WHAT THE EXERCISE ASKS = Would you transcribe each of the entries exactly, with nothing added or dropped?
+ + + +
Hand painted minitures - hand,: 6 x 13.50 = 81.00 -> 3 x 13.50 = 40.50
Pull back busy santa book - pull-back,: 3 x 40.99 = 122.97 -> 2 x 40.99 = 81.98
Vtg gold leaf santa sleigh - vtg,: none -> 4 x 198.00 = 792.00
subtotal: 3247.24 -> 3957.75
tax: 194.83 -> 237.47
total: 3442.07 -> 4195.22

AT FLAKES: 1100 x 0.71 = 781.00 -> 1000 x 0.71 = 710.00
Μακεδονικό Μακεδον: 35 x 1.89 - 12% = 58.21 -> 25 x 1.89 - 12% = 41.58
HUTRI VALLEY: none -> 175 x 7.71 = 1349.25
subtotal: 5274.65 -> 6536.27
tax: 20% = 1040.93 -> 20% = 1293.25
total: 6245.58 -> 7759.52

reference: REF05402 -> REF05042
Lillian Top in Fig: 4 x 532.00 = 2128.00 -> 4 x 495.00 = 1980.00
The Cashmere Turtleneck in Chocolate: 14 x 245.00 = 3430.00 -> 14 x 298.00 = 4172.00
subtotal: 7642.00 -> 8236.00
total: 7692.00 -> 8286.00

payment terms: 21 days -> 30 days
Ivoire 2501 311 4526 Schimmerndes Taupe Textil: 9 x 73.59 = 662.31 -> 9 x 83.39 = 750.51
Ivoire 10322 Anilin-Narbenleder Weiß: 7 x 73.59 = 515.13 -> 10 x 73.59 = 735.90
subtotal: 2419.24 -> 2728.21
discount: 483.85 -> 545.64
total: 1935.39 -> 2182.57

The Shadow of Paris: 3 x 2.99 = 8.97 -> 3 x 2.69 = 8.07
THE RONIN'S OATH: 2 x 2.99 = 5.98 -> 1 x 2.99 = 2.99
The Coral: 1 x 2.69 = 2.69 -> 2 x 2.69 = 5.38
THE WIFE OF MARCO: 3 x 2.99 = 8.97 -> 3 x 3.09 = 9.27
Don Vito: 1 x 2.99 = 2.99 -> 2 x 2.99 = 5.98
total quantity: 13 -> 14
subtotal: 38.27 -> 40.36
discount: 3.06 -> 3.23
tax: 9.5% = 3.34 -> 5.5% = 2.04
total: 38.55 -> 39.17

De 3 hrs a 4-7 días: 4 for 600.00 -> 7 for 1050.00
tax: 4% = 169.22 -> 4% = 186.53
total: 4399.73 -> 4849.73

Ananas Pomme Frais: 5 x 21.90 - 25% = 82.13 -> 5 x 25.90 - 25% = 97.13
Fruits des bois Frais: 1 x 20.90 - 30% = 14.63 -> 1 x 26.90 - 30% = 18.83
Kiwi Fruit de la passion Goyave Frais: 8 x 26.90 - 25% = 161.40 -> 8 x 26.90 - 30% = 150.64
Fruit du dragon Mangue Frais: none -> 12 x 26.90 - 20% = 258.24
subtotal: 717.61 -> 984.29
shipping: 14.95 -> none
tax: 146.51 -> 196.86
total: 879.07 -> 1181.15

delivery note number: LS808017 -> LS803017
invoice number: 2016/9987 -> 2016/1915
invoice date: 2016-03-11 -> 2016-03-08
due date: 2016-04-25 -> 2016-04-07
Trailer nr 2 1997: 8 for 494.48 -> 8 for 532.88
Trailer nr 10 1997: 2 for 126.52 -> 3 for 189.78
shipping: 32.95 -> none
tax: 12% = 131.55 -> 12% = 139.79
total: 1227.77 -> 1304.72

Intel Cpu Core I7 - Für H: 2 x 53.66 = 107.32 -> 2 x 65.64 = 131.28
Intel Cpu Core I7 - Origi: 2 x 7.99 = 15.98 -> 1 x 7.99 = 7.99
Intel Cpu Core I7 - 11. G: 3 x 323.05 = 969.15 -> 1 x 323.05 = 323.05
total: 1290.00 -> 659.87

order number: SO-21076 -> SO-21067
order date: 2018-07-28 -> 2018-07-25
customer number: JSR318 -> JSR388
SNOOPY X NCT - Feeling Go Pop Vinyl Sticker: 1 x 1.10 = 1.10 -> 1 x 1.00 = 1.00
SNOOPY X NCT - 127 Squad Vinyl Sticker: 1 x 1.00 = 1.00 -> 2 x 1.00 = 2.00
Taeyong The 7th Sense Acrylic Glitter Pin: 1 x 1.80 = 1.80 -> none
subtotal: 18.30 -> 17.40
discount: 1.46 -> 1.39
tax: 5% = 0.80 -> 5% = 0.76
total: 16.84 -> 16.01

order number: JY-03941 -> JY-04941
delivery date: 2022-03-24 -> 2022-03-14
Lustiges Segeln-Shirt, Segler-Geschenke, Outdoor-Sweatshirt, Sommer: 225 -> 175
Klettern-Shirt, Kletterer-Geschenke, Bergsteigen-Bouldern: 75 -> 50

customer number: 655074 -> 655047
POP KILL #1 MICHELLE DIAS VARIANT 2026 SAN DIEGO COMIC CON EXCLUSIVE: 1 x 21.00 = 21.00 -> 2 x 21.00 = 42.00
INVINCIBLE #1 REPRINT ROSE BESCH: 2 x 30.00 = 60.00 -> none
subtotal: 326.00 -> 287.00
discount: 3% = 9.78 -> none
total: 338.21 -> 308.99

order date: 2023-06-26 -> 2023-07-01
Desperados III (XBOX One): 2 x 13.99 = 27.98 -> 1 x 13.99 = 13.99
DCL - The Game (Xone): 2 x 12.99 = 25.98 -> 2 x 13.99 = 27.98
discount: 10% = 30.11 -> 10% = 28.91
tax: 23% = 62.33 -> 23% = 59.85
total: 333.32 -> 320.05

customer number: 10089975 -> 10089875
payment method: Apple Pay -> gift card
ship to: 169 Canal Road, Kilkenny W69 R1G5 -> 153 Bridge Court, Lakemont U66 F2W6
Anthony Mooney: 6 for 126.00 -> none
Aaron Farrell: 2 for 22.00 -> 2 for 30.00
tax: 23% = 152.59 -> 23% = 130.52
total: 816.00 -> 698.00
+ + + +
OUTPUT OF THE EXERCISE =
Hand painted minitures - hand,: 6 x 13.50 = 81.00 -> 3 x 13.50 = 40.50
Pull back busy santa book - pull-back,: 3 x 40.99 = 122.97 -> 2 x 40.99 = 81.98
Vtg gold leaf santa sleigh - vtg,: none -> 4 x 198.00 = 792.00
subtotal: 3247.24 -> 3957.75
tax: 194.83 -> 237.47
total: 3442.07 -> 4195.22

AT FLAKES: 1100 x 0.71 = 781.00 -> 1000 x 0.71 = 710.00
Μακεδονικό Μακεδον: 35 x 1.89 - 12% = 58.21 -> 25 x 1.89 - 12% = 41.58
HUTRI VALLEY: none -> 175 x 7.71 = 1349.25
subtotal: 5274.65 -> 6536.27
tax: 20% = 1040.93 -> 20% = 1293.25
total: 6245.58 -> 7759.52

reference: REF05402 -> REF05042
Lillian Top in Fig: 4 x 532.00 = 2128.00 -> 4 x 495.00 = 1980.00
The Cashmere Turtleneck in Chocolate: 14 x 245.00 = 3430.00 -> 14 x 298.00 = 4172.00
subtotal: 7642.00 -> 8236.00
total: 7692.00 -> 8286.00

payment terms: 21 days -> 30 days
Ivoire 2501 311 4526 Schimmerndes Taupe Textil: 9 x 73.59 = 662.31 -> 9 x 83.39 = 750.51
Ivoire 10322 Anilin-Narbenleder Weiß: 7 x 73.59 = 515.13 -> 10 x 73.59 = 735.90
subtotal: 2419.24 -> 2728.21
discount: 483.85 -> 545.64
total: 1935.39 -> 2182.57

The Shadow of Paris: 3 x 2.99 = 8.97 -> 3 x 2.69 = 8.07
THE RONIN'S OATH: 2 x 2.99 = 5.98 -> 1 x 2.99 = 2.99
The Coral: 1 x 2.69 = 2.69 -> 2 x 2.69 = 5.38
THE WIFE OF MARCO: 3 x 2.99 = 8.97 -> 3 x 3.09 = 9.27
Don Vito: 1 x 2.99 = 2.99 -> 2 x 2.99 = 5.98
total quantity: 13 -> 14
subtotal: 38.27 -> 40.36
discount: 3.06 -> 3.23
tax: 9.5% = 3.34 -> 5.5% = 2.04
total: 38.55 -> 39.17

De 3 hrs a 4-7 días: 4 for 600.00 -> 7 for 1050.00
tax: 4% = 169.22 -> 4% = 186.53
total: 4399.73 -> 4849.73

Ananas Pomme Frais: 5 x 21.90 - 25% = 82.13 -> 5 x 25.90 - 25% = 97.13
Fruits des bois Frais: 1 x 20.90 - 30% = 14.63 -> 1 x 26.90 - 30% = 18.83
Kiwi Fruit de la passion Goyave Frais: 8 x 26.90 - 25% = 161.40 -> 8 x 26.90 - 30% = 150.64
Fruit du dragon Mangue Frais: none -> 12 x 26.90 - 20% = 258.24
subtotal: 717.61 -> 984.29
shipping: 14.95 -> none
tax: 146.51 -> 196.86
total: 879.07 -> 1181.15

delivery note number: LS808017 -> LS803017
invoice number: 2016/9987 -> 2016/1915
invoice date: 2016-03-11 -> 2016-03-08
due date: 2016-04-25 -> 2016-04-07
Trailer nr 2 1997: 8 for 494.48 -> 8 for 532.88
Trailer nr 10 1997: 2 for 126.52 -> 3 for 189.78
shipping: 32.95 -> none
tax: 12% = 131.55 -> 12% = 139.79
total: 1227.77 -> 1304.72

Intel Cpu Core I7 - Für H: 2 x 53.66 = 107.32 -> 2 x 65.64 = 131.28
Intel Cpu Core I7 - Origi: 2 x 7.99 = 15.98 -> 1 x 7.99 = 7.99
Intel Cpu Core I7 - 11. G: 3 x 323.05 = 969.15 -> 1 x 323.05 = 323.05
total: 1290.00 -> 659.87

order number: SO-21076 -> SO-21067
order date: 2018-07-28 -> 2018-07-25
customer number: JSR318 -> JSR388
SNOOPY X NCT - Feeling Go Pop Vinyl Sticker: 1 x 1.10 = 1.10 -> 1 x 1.00 = 1.00
SNOOPY X NCT - 127 Squad Vinyl Sticker: 1 x 1.00 = 1.00 -> 2 x 1.00 = 2.00
Taeyong The 7th Sense Acrylic Glitter Pin: 1 x 1.80 = 1.80 -> none
subtotal: 18.30 -> 17.40
discount: 1.46 -> 1.39
tax: 5% = 0.80 -> 5% = 0.76
total: 16.84 -> 16.01

order number: JY-03941 -> JY-04941
delivery date: 2022-03-24 -> 2022-03-14
Lustiges Segeln-Shirt, Segler-Geschenke, Outdoor-Sweatshirt, Sommer: 225 -> 175
Klettern-Shirt, Kletterer-Geschenke, Bergsteigen-Bouldern: 75 -> 50

customer number: 655074 -> 655047
POP KILL #1 MICHELLE DIAS VARIANT 2026 SAN DIEGO COMIC CON EXCLUSIVE: 1 x 21.00 = 21.00 -> 2 x 21.00 = 42.00
INVINCIBLE #1 REPRINT ROSE BESCH: 2 x 30.00 = 60.00 -> none
subtotal: 326.00 -> 287.00
discount: 3% = 9.78 -> none
total: 338.21 -> 308.99

order date: 2023-06-26 -> 2023-07-01
Desperados III (XBOX One): 2 x 13.99 = 27.98 -> 1 x 13.99 = 13.99
DCL - The Game (Xone): 2 x 12.99 = 25.98 -> 2 x 13.99 = 27.98
discount: 10% = 30.11 -> 10% = 28.91
tax: 23% = 62.33 -> 23% = 59.85
total: 333.32 -> 320.05

customer number: 10089975 -> 10089875
payment method: Apple Pay -> gift card
ship to: 169 Canal Road, Kilkenny W69 R1G5 -> 153 Bridge Court, Lakemont U66 F2W6
Anthony Mooney: 6 for 126.00 -> none
Aaron Farrell: 2 for 22.00 -> 2 for 30.00
tax: 23% = 152.59 -> 23% = 130.52
total: 816.00 -> 698.00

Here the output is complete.